→ **Items listed in a dataset**:
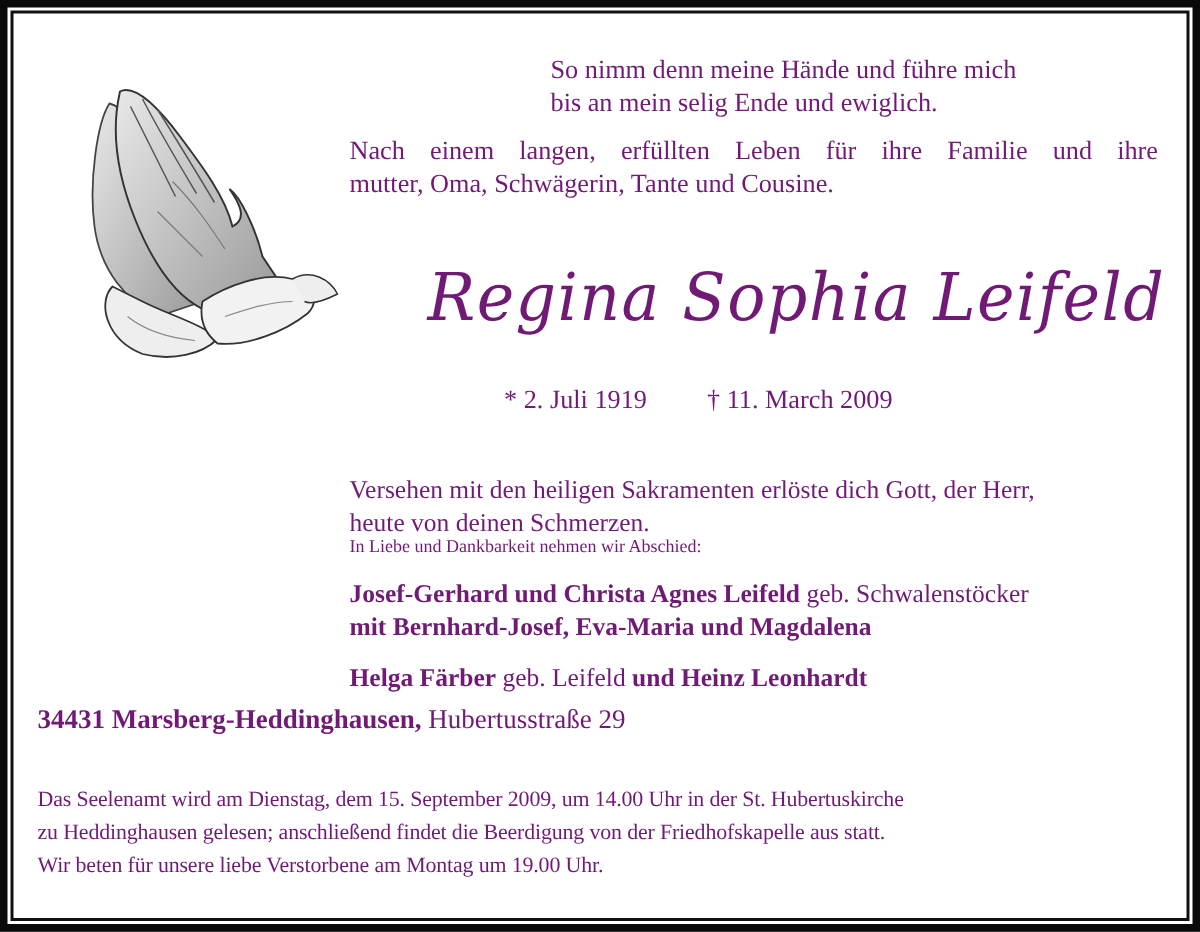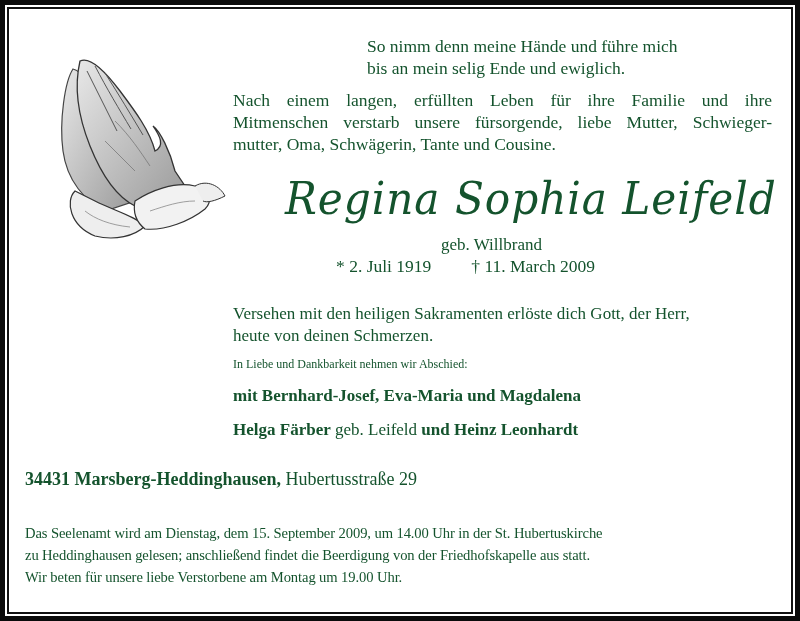--- a/index.html
+++ b/index.html
@@ -1,32 +1,32 @@
 <!DOCTYPE html>
 <html><head>
 <meta charset="utf-8">
 <style>
   html, body { margin:0; padding:0; background:#000; }
   body { width:800px; height:621px; overflow:hidden; position:relative; }
   .frame-outer { position:absolute; left:0; top:0; width:800px; height:621px; background:#0a0a0a; }
   .frame-gap { position:absolute; left:5px; top:5px; right:5px; bottom:5px; background:#fff; }
   .frame-line { position:absolute; left:7px; top:7px; right:7px; bottom:7px; background:#111; }
-  .page { position:absolute; left:9px; top:9px; right:9px; bottom:9px; background:#fff; color:#14532d;
+  .page { position:absolute; left:9px; top:9px; right:9px; bottom:9px; background:#fff; color:#701a75;
           font-family:"Liberation Serif","DejaVu Serif",serif;padding-left:28px; }
   .t { position:absolute; white-space:nowrap; font-size:17px; line-height:20px; }
   .b { font-weight:bold; }
   .verse { left:358px; top:26px; font-size:17.5px; line-height:22px; }
   .intro { left:224px; top:80px; width:539px; font-size:17.5px; line-height:22px; white-space:normal; text-align:justify; }
   .intro .line { display:block; text-align:justify; text-align-last:justify; }
   .intro .line.last { text-align-last:left; }
   .name { left:276px; top:162px; font-family:"DejaVu Serif",serif; font-style:italic; font-size:44px; line-height:56px; letter-spacing:1px; transform:scaleX(0.96); transform-origin:left; }
   .nee { left:432px; top:226px; font-size:17px; }
   .dates { left:327px; top:247px; font-size:17.5px; }
   .dates .gap { display:inline-block; width:40px; }
-  .sac { left:224px; top:294px; font-size:17px; line-height:22px; }
+  .sac { left:224px; top:307px; font-size:17px; line-height:22px; }
   .farewell { left:224px; top:345px; font-size:12px; }
   .mourn { left:224px; top:376px; font-size:17px; line-height:22px; }
   .mourn .row { display:block; }
   .addr { left:16px; top:460px; font-size:18px; }
   .note { left:16px; top:513px; font-size:14.6px; line-height:22px; letter-spacing:-0.1px; }
   .hands { position:absolute; left:26px; top:42px; width:200px; height:200px; }
 </style>
 </head>
 <body>
 
@@ -56,38 +56,37 @@
     <path d="M115 160 C130 155 145 150 160 150 M50 160 C60 168 75 174 95 176" stroke="#888" stroke-width="0.8" fill="none"></path>
   </svg>
 
   <div class="t verse">
     <div>So nimm denn meine Hände und führe mich</div>
     <div>bis an mein selig Ende und ewiglich.</div>
   </div>
 
   <div class="t intro">
     <span class="line">Nach einem langen, erfüllten Leben für ihre Familie und ihre</span>
-    <span class="line">Mitmenschen verstarb unsere fürsorgende, liebe Mutter, Schwieger-</span>
     <span class="line last">mutter, Oma, Schwägerin, Tante und Cousine.</span>
   </div>
 
   <div class="t name">Regina Sophia Leifeld</div>
-  <div class="t nee">geb. Willbrand</div>
   <div class="t dates">
     <span>* 2. Juli 1919</span><span class="gap"></span><span>† 11. March 2009</span>
   </div>
 
   <div class="t sac">
     <div>Versehen mit den heiligen Sakramenten erlöste dich Gott, der Herr,</div>
     <div>heute von deinen Schmerzen.</div>
   </div>
 
   <div class="t farewell">In Liebe und Dankbarkeit nehmen wir Abschied:</div>
 
   <div class="t mourn">
+    <span class="row" style="margin-bottom:0px"><span class="b">Josef-Gerhard und Christa Agnes Leifeld</span><span> geb. Schwalenstöcker</span></span>
     <span class="row" style="margin-bottom:12px"><span class="b">mit Bernhard-Josef, Eva-Maria und Magdalena</span><span></span></span>
     <span class="row" style="margin-bottom:2px"><span class="b">Helga Färber</span><span> geb. Leifeld </span><span class="b">und Heinz Leonhardt</span></span>
   </div>
 
   <div class="t addr">
     <span class="b">34431 Marsberg-Heddinghausen,</span><span> Hubertusstraße 29</span>
   </div>
 
   <div class="t note">
     <div>Das Seelenamt wird am Dienstag, dem 15. September 2009, um 14.00 Uhr in der St. Hubertuskirche</div>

→ **Your assignment**: Please return only the lines above, starting at the line that has "position:absolute; left:0; top:0;" and ending at the line that has "bottom:9px; background:#fff; color:#701a75;", keeping both and leaving each one unchanged.

→ **Output of the task**:
   .frame-outer { position:absolute; left:0; top:0; width:800px; height:621px; background:#0a0a0a; }
   .frame-gap { position:absolute; left:5px; top:5px; right:5px; bottom:5px; background:#fff; }
   .frame-line { position:absolute; left:7px; top:7px; right:7px; bottom:7px; background:#111; }
-  .page { position:absolute; left:9px; top:9px; right:9px; bottom:9px; background:#fff; color:#14532d;
+  .page { position:absolute; left:9px; top:9px; right:9px; bottom:9px; background:#fff; color:#701a75;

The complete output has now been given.